**Assignment**
Without including any pictures, copy every line below exactly.

Stored records
⟨

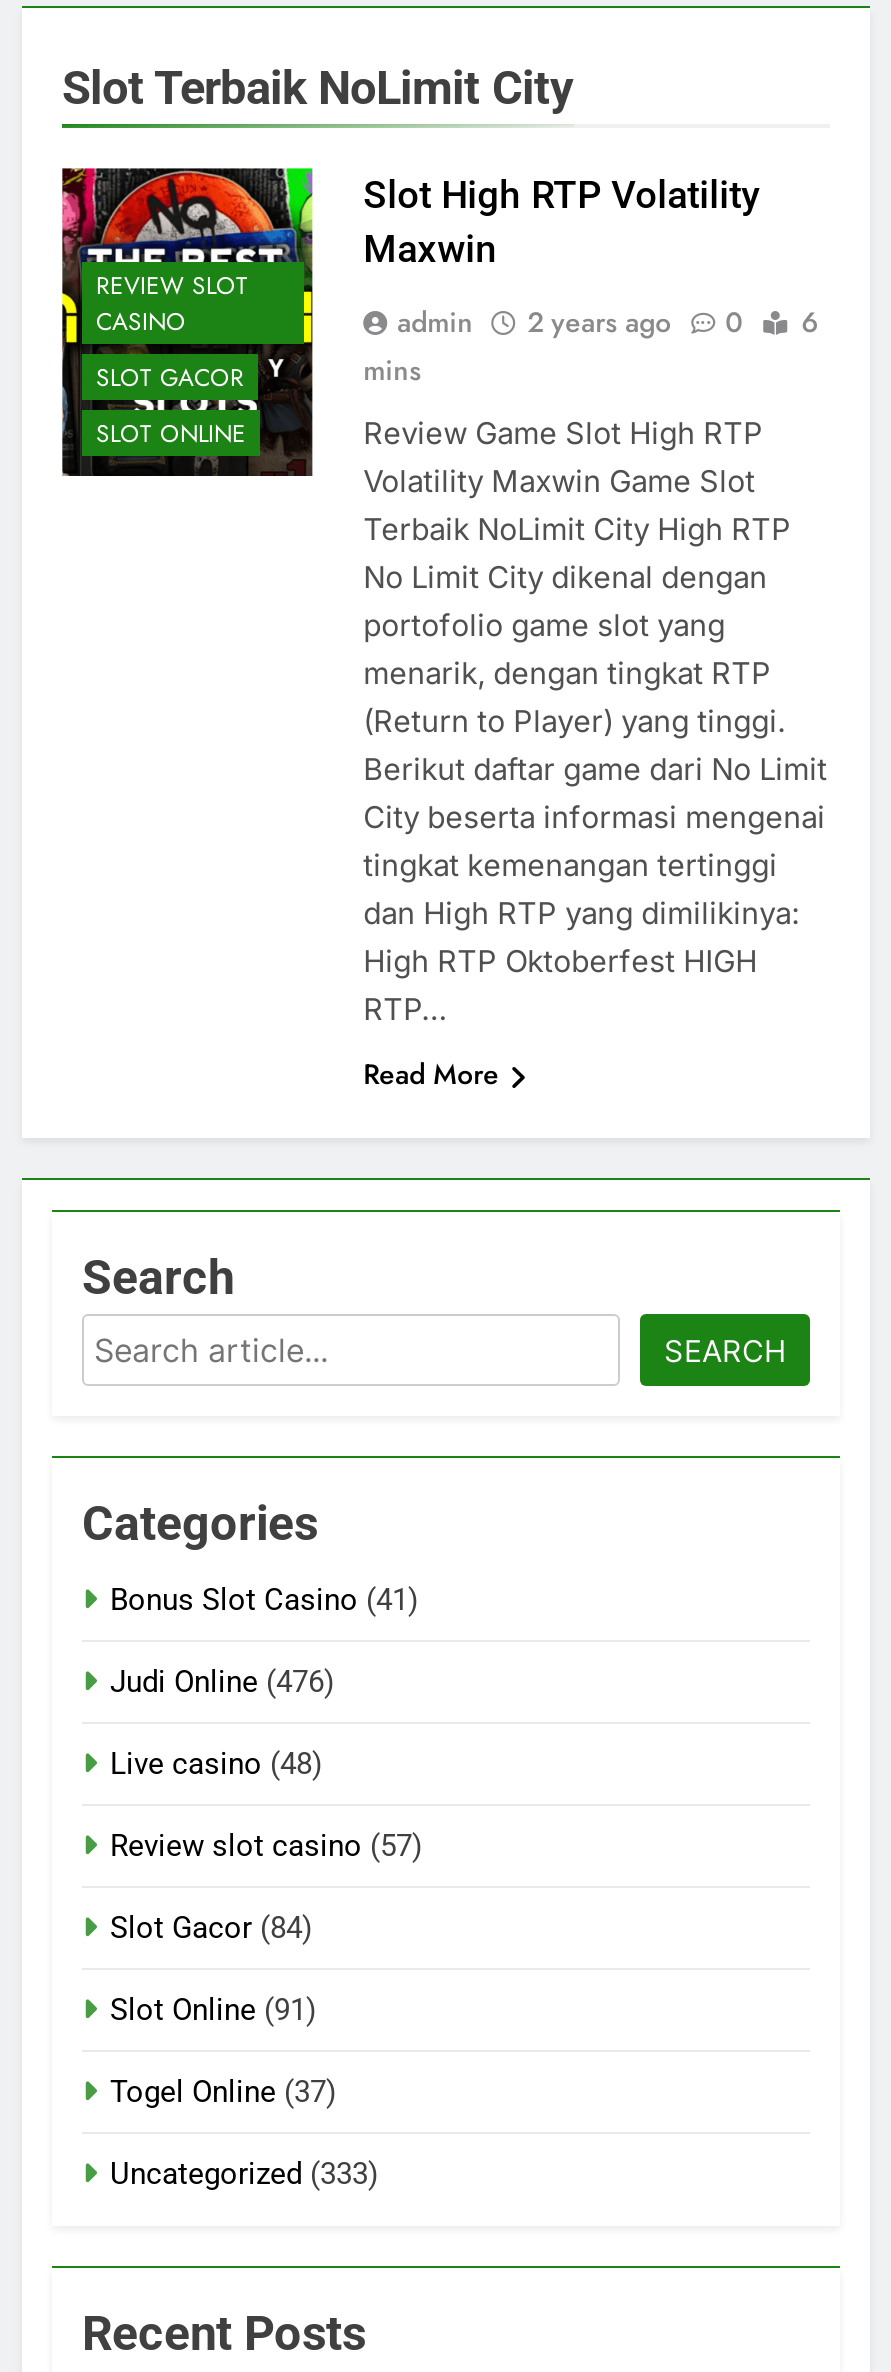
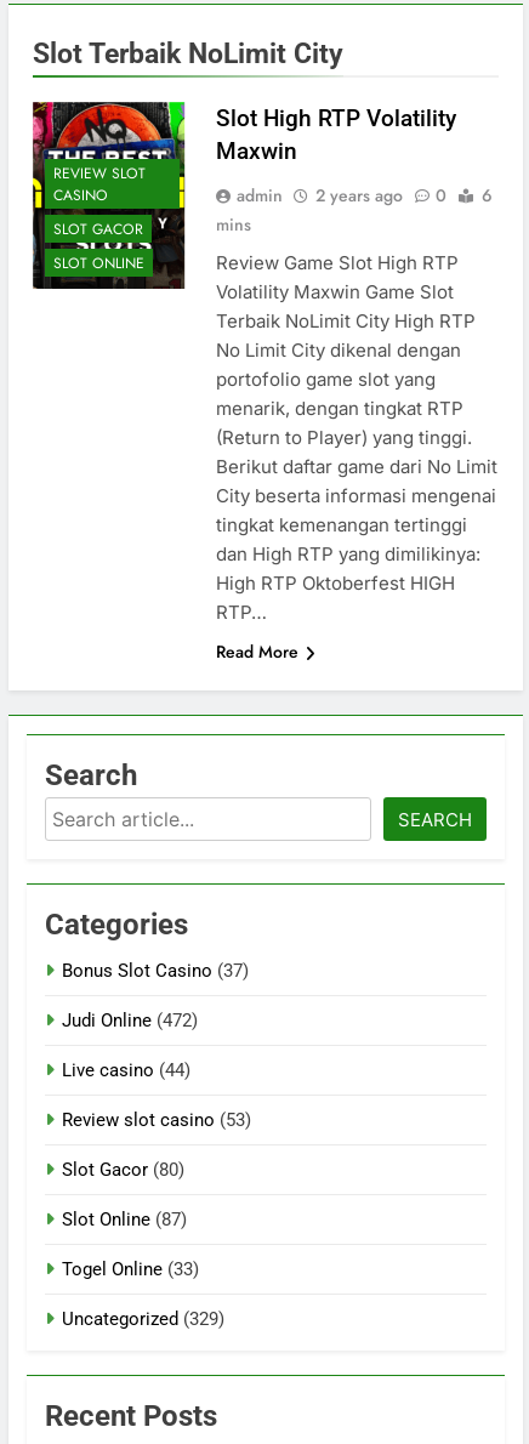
[110,1582,418,1618] Bonus Slot Casino (41) -> [62,960,249,982] Bonus Slot Casino (37)
[110,1664,334,1700] Judi Online (476) -> [62,1010,198,1032] Judi Online (472)
[110,1746,322,1782] Live casino (48) -> [62,1059,190,1081] Live casino (44)
[110,1828,422,1864] Review slot casino (57) -> [62,1109,251,1131] Review slot casino (53)
[110,1910,312,1946] Slot Gacor (84) -> [62,1159,184,1181] Slot Gacor (80)
[110,1992,316,2028] Slot Online (91) -> [62,1209,187,1231] Slot Online (87)
[110,2074,336,2110] Togel Online (37) -> [62,1258,199,1280] Togel Online (33)
[110,2156,378,2192] Uncategorized (333) -> [62,1308,224,1330] Uncategorized (329)

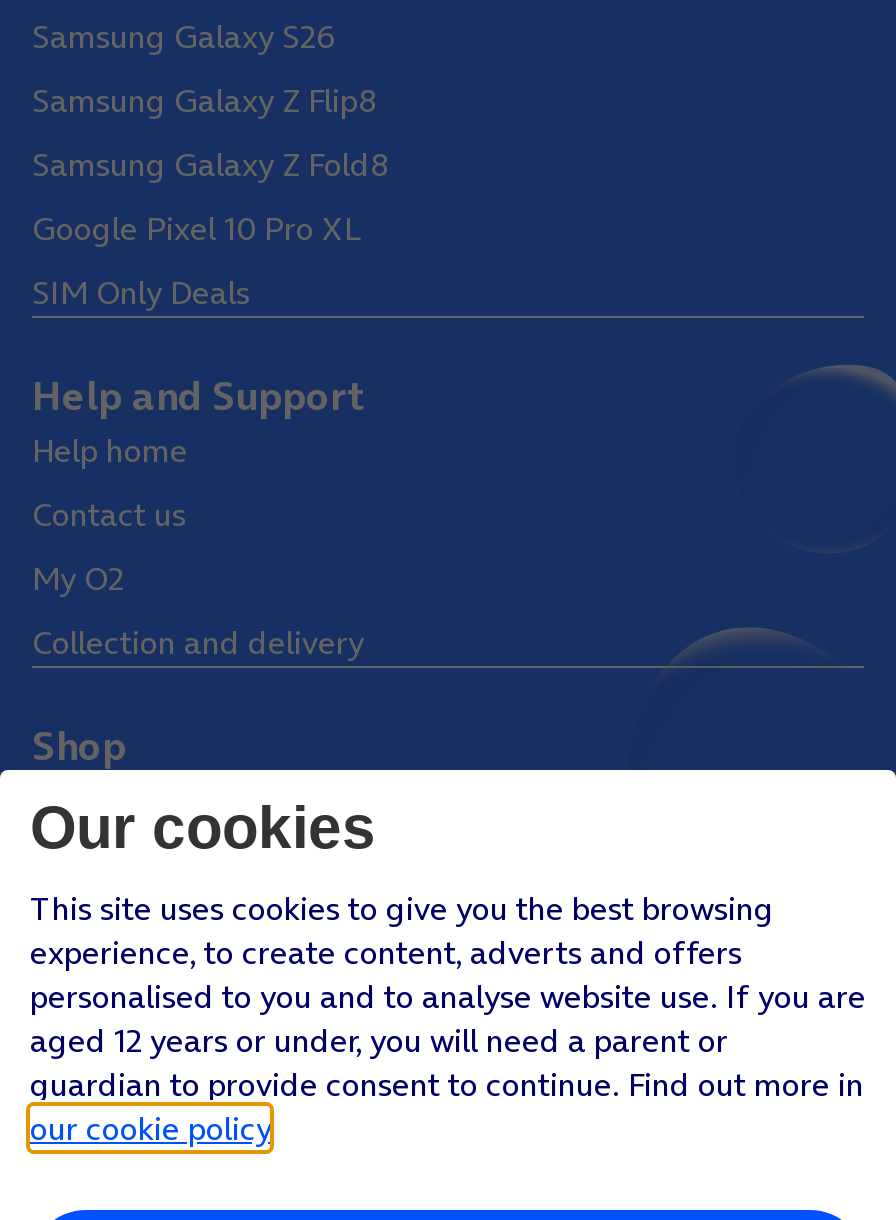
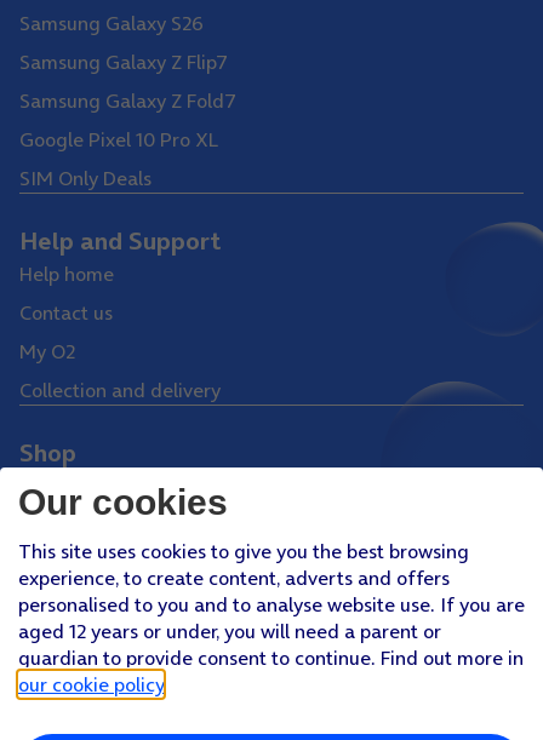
[32,78,376,122] Samsung Galaxy Z Flip8 -> [19,48,228,75] Samsung Galaxy Z Flip7
[32,142,388,186] Samsung Galaxy Z Fold8 -> [19,87,236,114] Samsung Galaxy Z Fold7

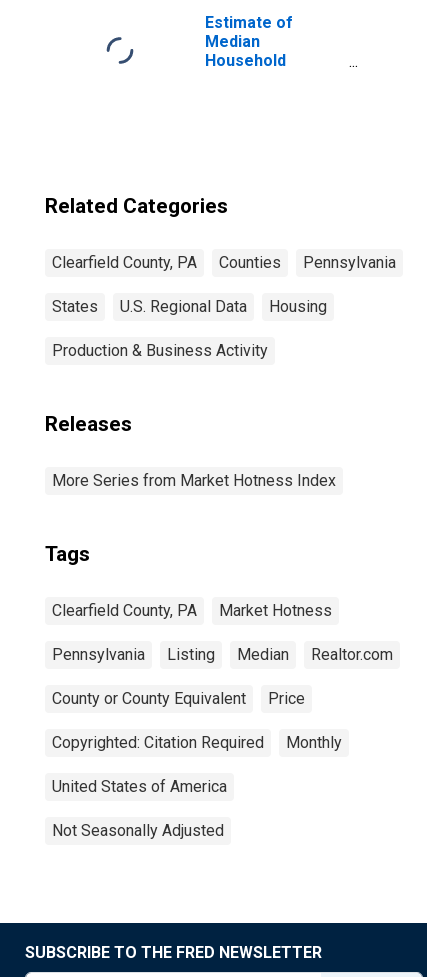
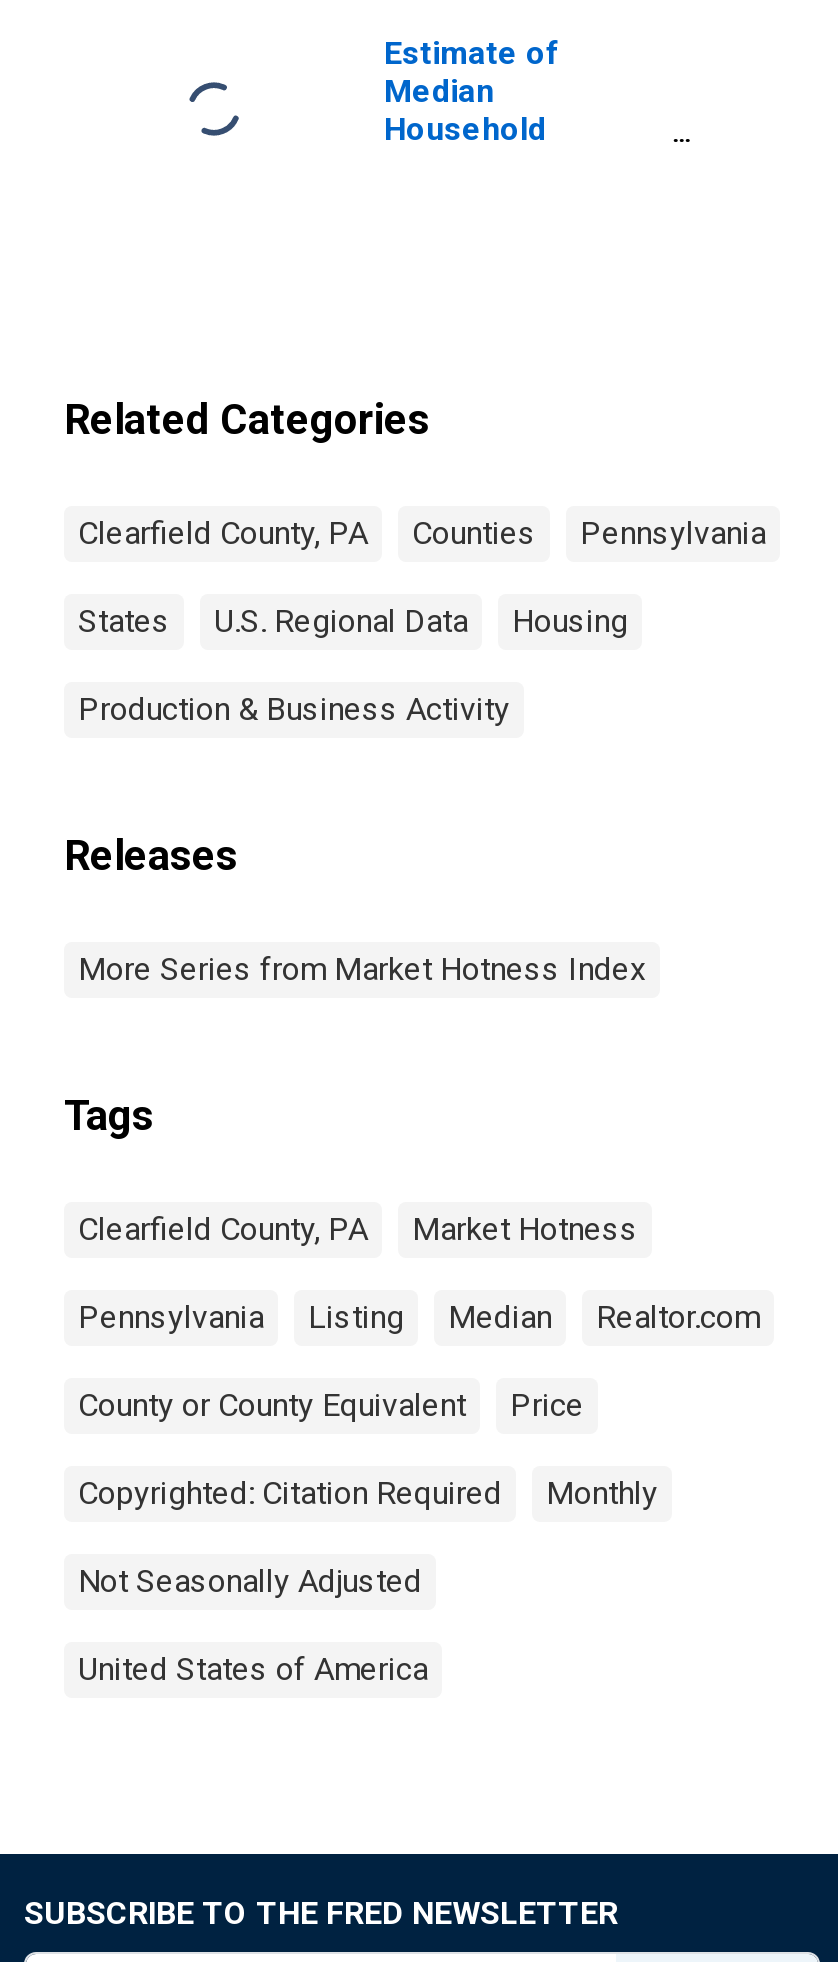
moved [52,777,227,796] -> [78,1650,428,1688]: United States of America
moved [52,821,224,840] -> [78,1562,422,1600]: Not Seasonally Adjusted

⟩

**Solution**
[110,1582,418,1618] Bonus Slot Casino (41) -> [62,960,249,982] Bonus Slot Casino (37)
[110,1664,334,1700] Judi Online (476) -> [62,1010,198,1032] Judi Online (472)
[110,1746,322,1782] Live casino (48) -> [62,1059,190,1081] Live casino (44)
[110,1828,422,1864] Review slot casino (57) -> [62,1109,251,1131] Review slot casino (53)
[110,1910,312,1946] Slot Gacor (84) -> [62,1159,184,1181] Slot Gacor (80)
[110,1992,316,2028] Slot Online (91) -> [62,1209,187,1231] Slot Online (87)
[110,2074,336,2110] Togel Online (37) -> [62,1258,199,1280] Togel Online (33)
[110,2156,378,2192] Uncategorized (333) -> [62,1308,224,1330] Uncategorized (329)

[32,78,376,122] Samsung Galaxy Z Flip8 -> [19,48,228,75] Samsung Galaxy Z Flip7
[32,142,388,186] Samsung Galaxy Z Fold8 -> [19,87,236,114] Samsung Galaxy Z Fold7

moved [52,777,227,796] -> [78,1650,428,1688]: United States of America
moved [52,821,224,840] -> [78,1562,422,1600]: Not Seasonally Adjusted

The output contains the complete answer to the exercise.